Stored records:
╭──

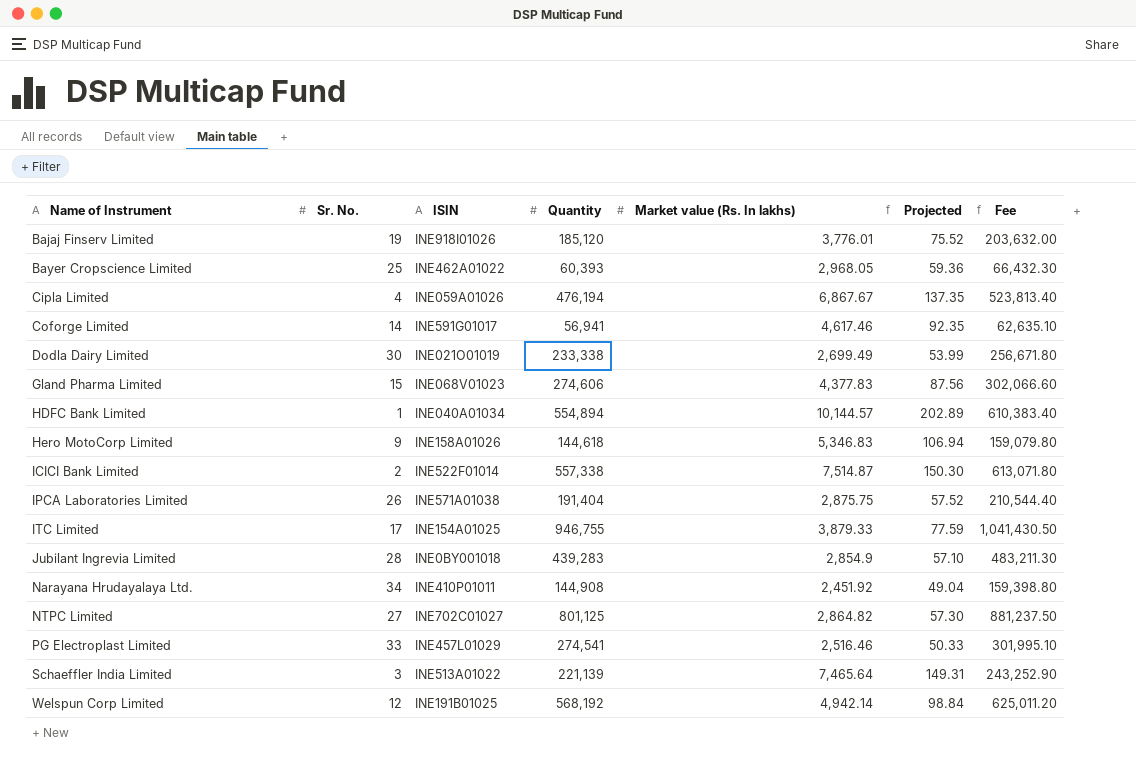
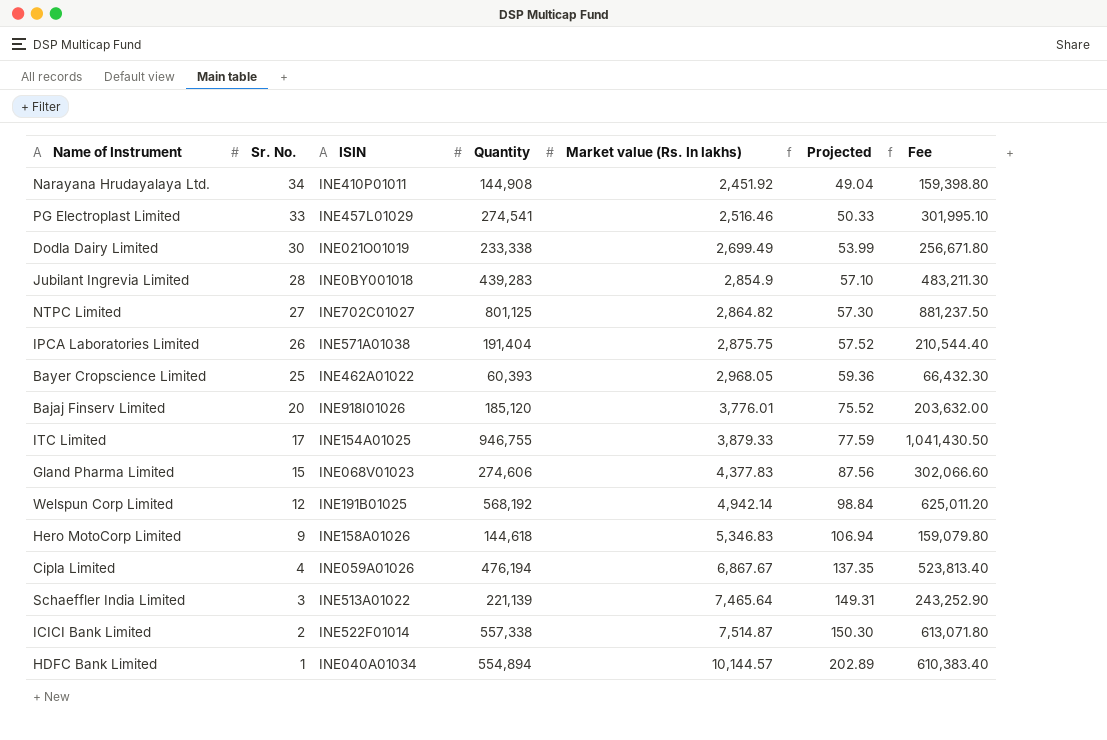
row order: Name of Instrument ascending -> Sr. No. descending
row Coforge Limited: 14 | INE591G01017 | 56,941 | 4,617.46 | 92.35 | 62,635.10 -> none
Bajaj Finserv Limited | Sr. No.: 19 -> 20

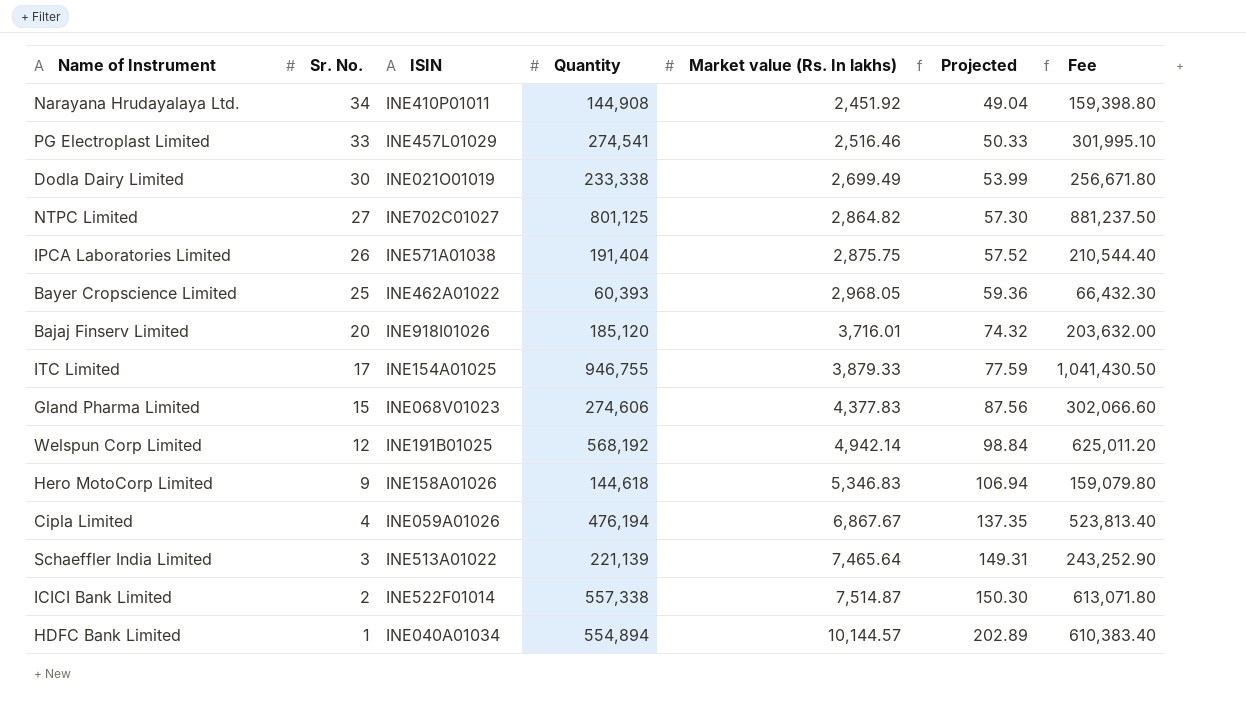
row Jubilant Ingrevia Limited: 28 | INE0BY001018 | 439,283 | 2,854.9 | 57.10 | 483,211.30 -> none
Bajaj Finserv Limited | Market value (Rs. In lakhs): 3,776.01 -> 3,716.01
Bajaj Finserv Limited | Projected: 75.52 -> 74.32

╰──

* [What is being asked]
In your answer, repeat all the entries exactly, but leave out the pictures.

* [Solved exercise]
row order: Name of Instrument ascending -> Sr. No. descending
row Coforge Limited: 14 | INE591G01017 | 56,941 | 4,617.46 | 92.35 | 62,635.10 -> none
Bajaj Finserv Limited | Sr. No.: 19 -> 20

row Jubilant Ingrevia Limited: 28 | INE0BY001018 | 439,283 | 2,854.9 | 57.10 | 483,211.30 -> none
Bajaj Finserv Limited | Market value (Rs. In lakhs): 3,776.01 -> 3,716.01
Bajaj Finserv Limited | Projected: 75.52 -> 74.32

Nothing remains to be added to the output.